Stienbjorn wrote: »Wow, remove the research times and you remove the value of the crafter. That blacksmith who spent 4 months learning his craft and choosing his/her traits wisely, while also investing skill points into blacksmithing is now irrelevant because you wanted the times removed. Now everyone and their entire family can craft what s/he can and it took them all of 2 days...
Thanks but no thanks, the time stays, and with it doubling each trait for an item. Want to reduce the time, spend the skill points, or get real cozy with a crafter.
SadisticSavior wrote: »1) You still need materials. And you cannot gather them off line.
SadisticSavior wrote: »2) Most people play this game for reasons other than researching traits.
SadisticSavior wrote: »There is lots of enticement to stay online. Trait Research is a teeny tiny part of this game.
True enough, though this plays into the scenario outlined in my previous post about collective crafting bots and why time gates may not be as efficacious as intended in safeguarding the produce of a crafter.
Partly because people do not seem to get how miner Researching really is. Researching will not actually advance any of your skills. All it does is open up traits for you to use.And yet it is the part that we are discussing in this thread.
SadisticSavior wrote: »It's exactly the opposite. This system is made for casual players more than anything else, because you don't have to be logged in to advance.
Firstly, I am certainly not advocating the removal of research times. I am personally of the opinion that the exponential increase could be done away with because it isn't efficacious but that is for several reasons. I will go into only one of these right now.
In response to the quoted comment I would add that not only does the system favour casual players, it favours almost absent ones. A character that is given a few items, for example by guildmates, can log in once or perhaps twice a day, hit the stations and in a comparatively short period have access to several traits in several crafts. If this character was a unplayed crafting clone this becomes even worse as 2 characters set up in this fashion, by a group or guild, could study 4 traits each and could then have access to all 8 traits in a combined time of 3.75 days, as opposed to the 63.75 that it would take a single player attempting to do the same thing.
In short, this mechanic rewards you more for creating soulless crafting alts that are funded by a guild to be mere machines for turning out items than for creating a flavourful character that you play continuously.

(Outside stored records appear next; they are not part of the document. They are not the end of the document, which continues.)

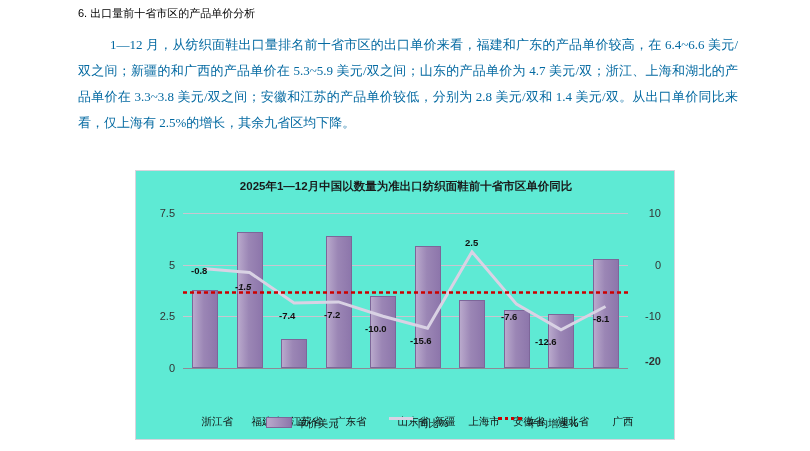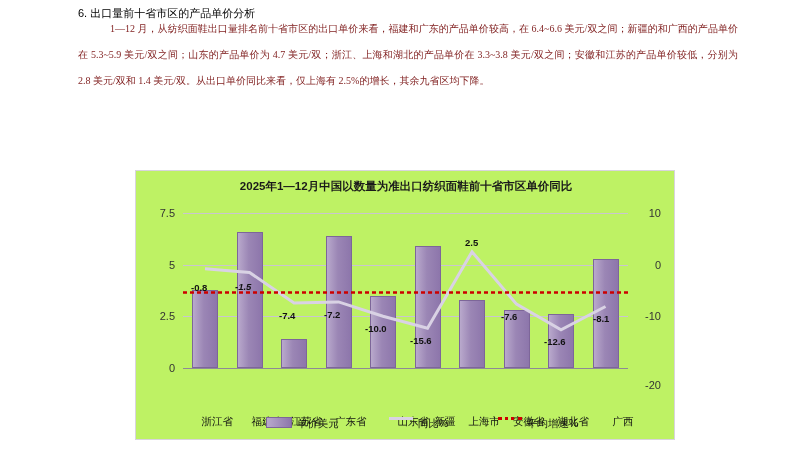"1—12" .para { color: #7f1d1d -> #0369a1; font-size: 10px -> 13px; top: 16px -> 32px }
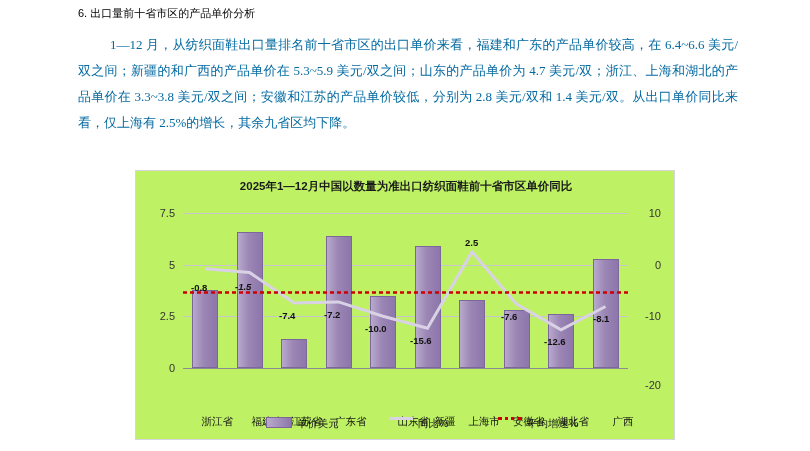"2025年1—12月中国以数量为准出口纺织面鞋前十省市区单价同比" .chart-box { background: #bef264 -> #5eead4 }
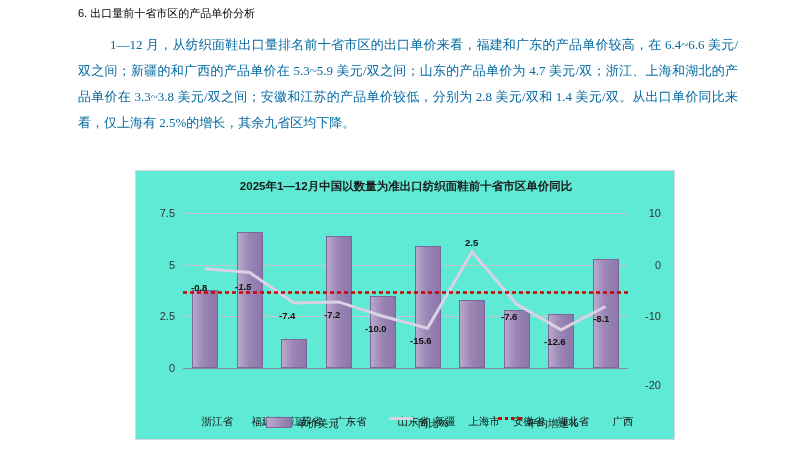"-0.8" div.bar-label { top: 69px -> 52px }
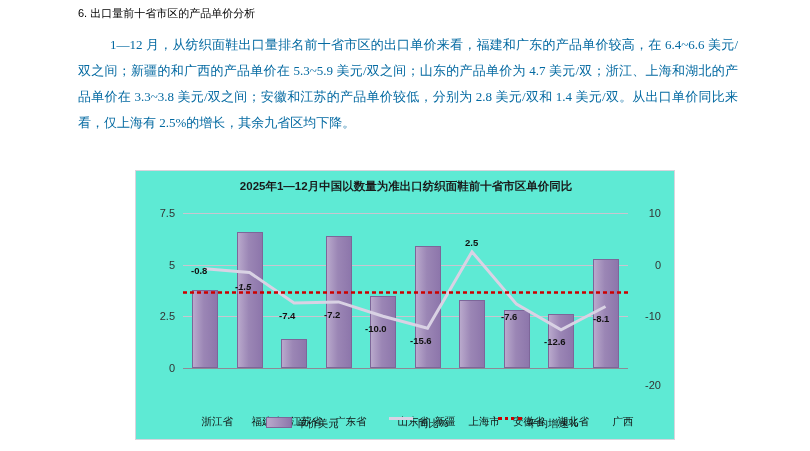"-12.6" div.bar-label { left: 361px -> 352px }
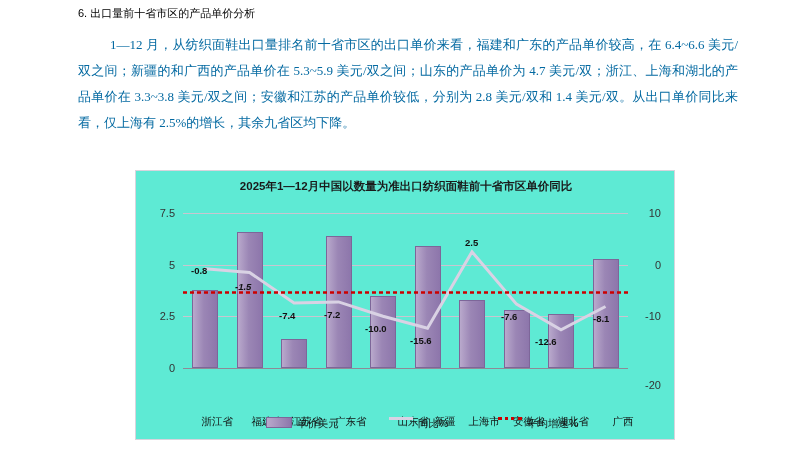"-20" div.ytick { font-weight: none -> bold; top: 166px -> 142px }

At least according to the numbers I have run.
When researching new enhancements from items, each research takes an arbitrary amount of time. The one I'm currently researching takes six hours. There's no reason this should take time.
When researching new enhancements from items, each research takes an arbitrary amount of time. The one I'm currently researching takes six hours. There's no reason this should take time.
Kind of defeats the purpose of research, don't you think? Was relativity instantanous for Einstien? Was the polo vacination instantaneous? Hot Pockets?
Why the need for immediate gratification? What happened to the joy from reading a good book, the eloquence of a sonnet or the rapture experienced at the crescendo of piece of music? The game is meant to be experienced and the best way to do that, is with time spent.